● **Problem to work on**:
Show all lines from the data that include the word "ylabel".

● **Data**:

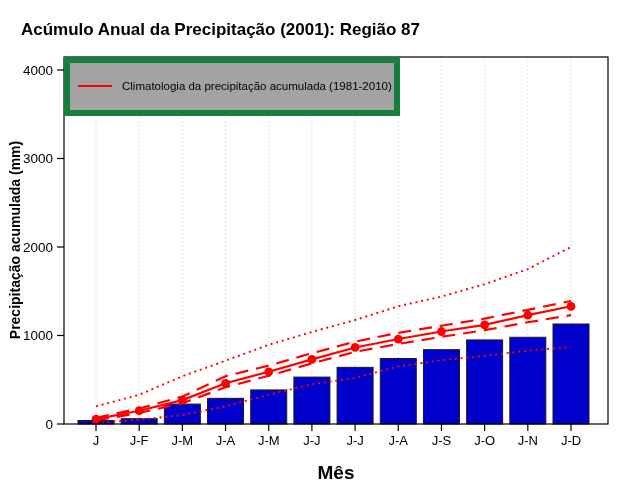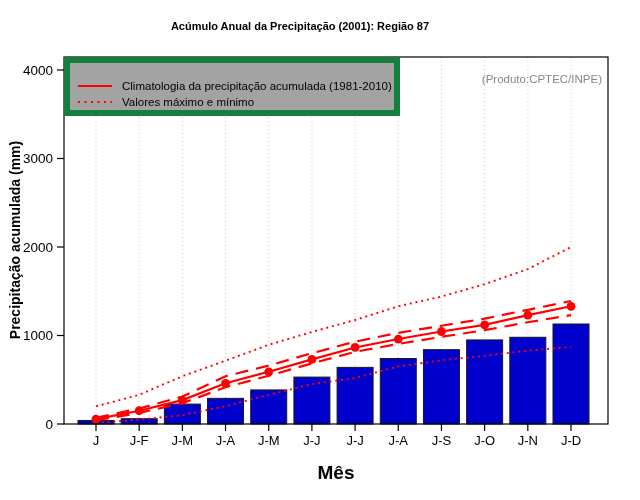--- a/index.html
+++ b/index.html
@@ -1,19 +1,19 @@
 <!DOCTYPE html>
 <html><head>
 <meta charset="utf-8">
 <style>
   html,body{margin:0;padding:0;background:#fff;}
   .stage{position:relative;width:640px;height:500px;background:#ffffff;
          font-family:"Liberation Sans", sans-serif;overflow:hidden;}
-  .chart-title{position:absolute;left:0;top:20px;width:600px;text-align:center;
-               font-size:11px;font-weight:bold;color:#000;}
+  .chart-title{position:absolute;left:0;top:20px;width:600px;text-align:left;
+               font-size:17px;font-weight:bold;color:#000;padding-left:21px;}
   svg text{font-family:"Liberation Sans", sans-serif;fill:#000;}
   .ylabel{position:absolute;left:15px;top:240px;transform:translate(-50%,-50%) rotate(-90deg);
           white-space:nowrap;font-size:14px;font-weight:bold;color:#000;}
   .xlabel{position:absolute;left:64px;top:462px;width:544px;text-align:center;
           font-size:19px;font-weight:bold;color:#000;}
   .legend{position:absolute;left:64px;top:57px;width:336px;height:59px;background:#a3a3a3;
           border:6px solid #15803d;box-sizing:border-box;padding:15px 0 0 8px;}
   .legend-row{display:flex;align-items:center;height:16px;}
   .legend-sample{width:34px;margin-right:10px;flex:0 0 34px;}
   .legend-label{font-size:11.5px;color:#000;white-space:nowrap;}
@@ -112,23 +112,16 @@
   <div class="ylabel">Precipitação acumulada (mm)</div>
   <div class="xlabel">Mês</div>
 
   <div class="legend">
     <div class="legend-row">
       <svg class="legend-sample" width="34" height="6">
         <line x1="0" y1="3" x2="34" y2="3" stroke="#ff0000" stroke-width="2.2"></line>
       </svg>
       <span class="legend-label">Climatologia da precipitação acumulada (1981-2010)</span>
     </div>
-    <div class="legend-row">
-      <svg class="legend-sample" width="34" height="6">
-        <line x1="0" y1="3" x2="34" y2="3" stroke="#ff0000" stroke-width="2" stroke-dasharray="2 4.5"></line>
-      </svg>
-      <span class="legend-label">Valores máximo e mínimo</span>
-    </div>
   </div>
 
-  <div class="annotation">(Produto:CPTEC/INPE)</div>
 
 </div>
 
 </body></html>

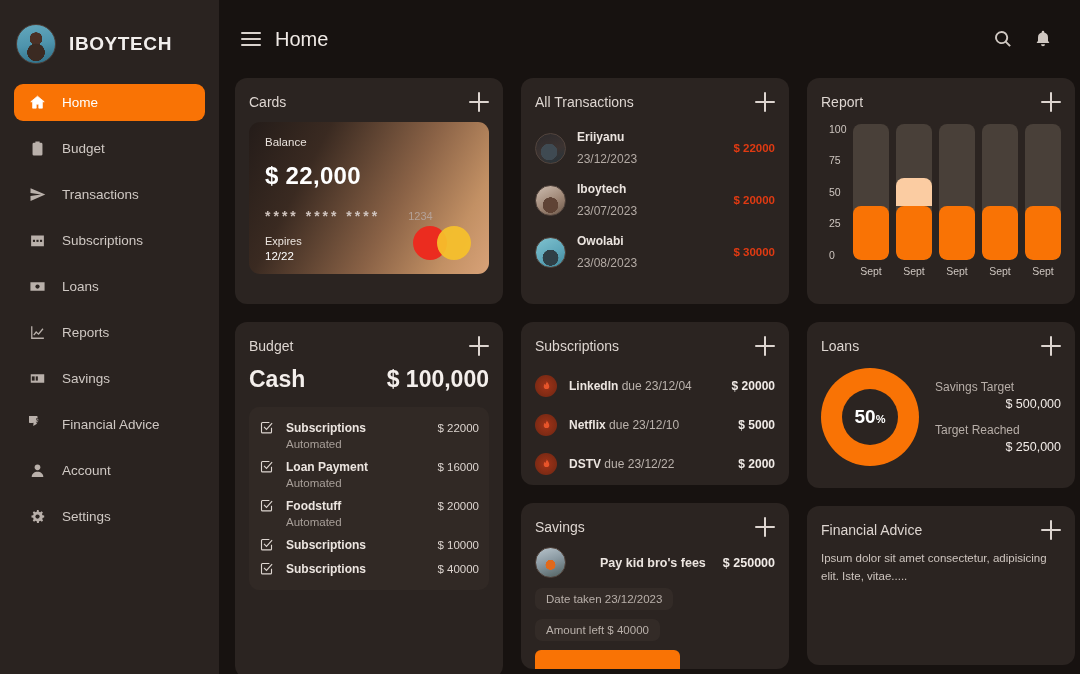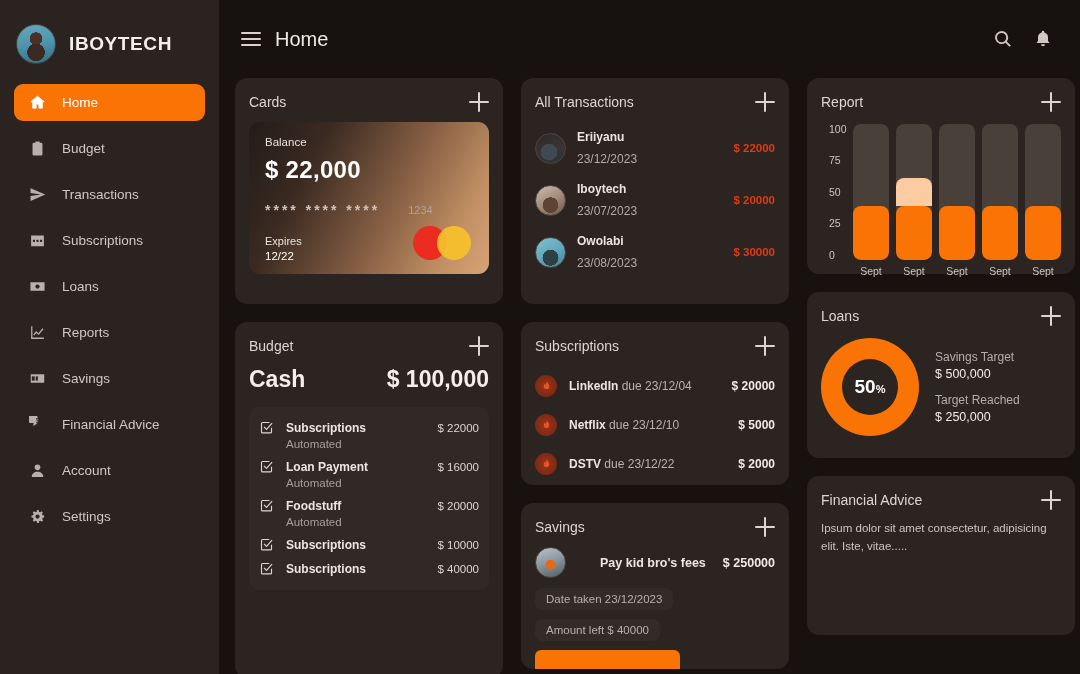--- a/index.html
+++ b/index.html
@@ -92,21 +92,21 @@
   .plus::before { left: 0; top: 9px; width: 20px; height: 1.8px; }
   .plus::after  { top: 0; left: 9px; height: 20px; width: 1.8px; }
 
   
   .cards-panel { height: 226px; }
   .credit-card {
     height: 152px; border-radius: 11px; padding: 14px 16px;
     background: linear-gradient(118deg,#241c19 0%, #3a2a21 26%, #8a6246 60%, #c29064 84%, #d8a278 100%);
     position: relative; overflow: hidden;
   }
-  .cc-label { color: #e9e2dc; font-size: 11.5px; margin-bottom: 8px; }
+  .cc-label { color: #e9e2dc; font-size: 11.5px; margin-bottom: 14px; }
   .cc-balance { color: #fff; font-size: 24px; font-weight: 700; letter-spacing: .3px; }
   .cc-digits { margin-top: 18px; display: flex; align-items: center; gap: 9px; }
   .cc-stars { color: #cfc3bd; font-size: 14px; letter-spacing: 3px; font-weight: 700; }
   .cc-last4 { color: #b4a197; font-size: 11px; margin-left: 19px; }
   .cc-bottom { position: absolute; left: 16px; bottom: 12px; }
   .cc-exp-label { color: #ece5df; font-size: 11px; margin-bottom: 3px; }
   .cc-exp-val { color: #fff; font-size: 11.5px; }
   .mc-logo { position: absolute; right: 18px; bottom: 14px; width: 58px; height: 34px; }
   .mc-c { position: absolute; width: 34px; height: 34px; border-radius: 50%; top: 0; }
   .mc-red { left: 0; background: #eb2c1f; }
@@ -124,21 +124,21 @@
       linear-gradient(150deg,#cdbdb0 0%,#9f8776 55%,#6c5749 100%); }
   .tx-av.a3 { background:
       radial-gradient(circle at 50% 68%, #2f3f46 0 32%, transparent 33%),
       linear-gradient(150deg,#7fc2cf 0%,#5fa7ba 55%,#3e8799 100%); }
   .tx-mid { flex: 1; display: flex; flex-direction: column; gap: 8px; }
   .tx-name { color: #ebe4df; font-size: 12px; font-weight: 700; }
   .tx-date { color: #b3aaa4; font-size: 12px; }
   .tx-amt { color: #e03a12; font-size: 11.5px; font-weight: 700; }
 
   
-  .report-panel { height: 196px; }
+  .report-panel { height: 226px; }
   .chart { display: flex; gap: 8px; height: 160px; padding-top: 2px; }
   .y-axis { display: flex; flex-direction: column; justify-content: space-between;
             height: 136px; width: 24px; padding-top: 0px; }
   .y-axis span { color: #cdc5bf; font-size: 10.5px; text-align: left; line-height: 1; margin-left: 8px; }
   .bars { flex: 1; display: flex; gap: 7px; align-items: flex-start; }
   .bar-wrap { flex: 1; display: flex; flex-direction: column; align-items: center; }
   .bar-track {
     width: 100%; height: 136px; border-radius: 8px;
     background: #494039; position: relative; overflow: hidden;
   }
@@ -202,21 +202,21 @@
     display: flex; align-items: center; justify-content: center; position: relative;
   }
   .donut::after {
     content: ""; position: absolute; width: 56px; height: 56px;
     border-radius: 50%; background: #2b2421;
   }
   .donut-txt { position: relative; z-index: 2; color: #fff; font-size: 19px; font-weight: 700; }
   .donut-txt i { font-style: normal; font-size: 11px; }
   .loans-info { flex: 1; display: flex; flex-direction: column; gap: 3px; }
   .li-label { color: #b7aea8; font-size: 12px; }
-  .li-val { color: #f2ece8; font-size: 12.5px; margin-bottom: 9px; }
+  .li-val { color: #f2ece8; font-size: 12.5px; margin-bottom: 9px; text-align: right; }
   .li-val.last { margin-bottom: 0; }
 
   
   .advice-panel { height: 159px; }
   .advice-text { color: #cdc4be; font-size: 11.5px; line-height: 1.55; margin-top: 4px; }
 </style>
 </head>
 <body>
 
 <div class="app">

● **Response below**:
   .ylabel{position:absolute;left:15px;top:240px;transform:translate(-50%,-50%) rotate(-90deg);
   <div class="ylabel">Precipitação acumulada (mm)</div>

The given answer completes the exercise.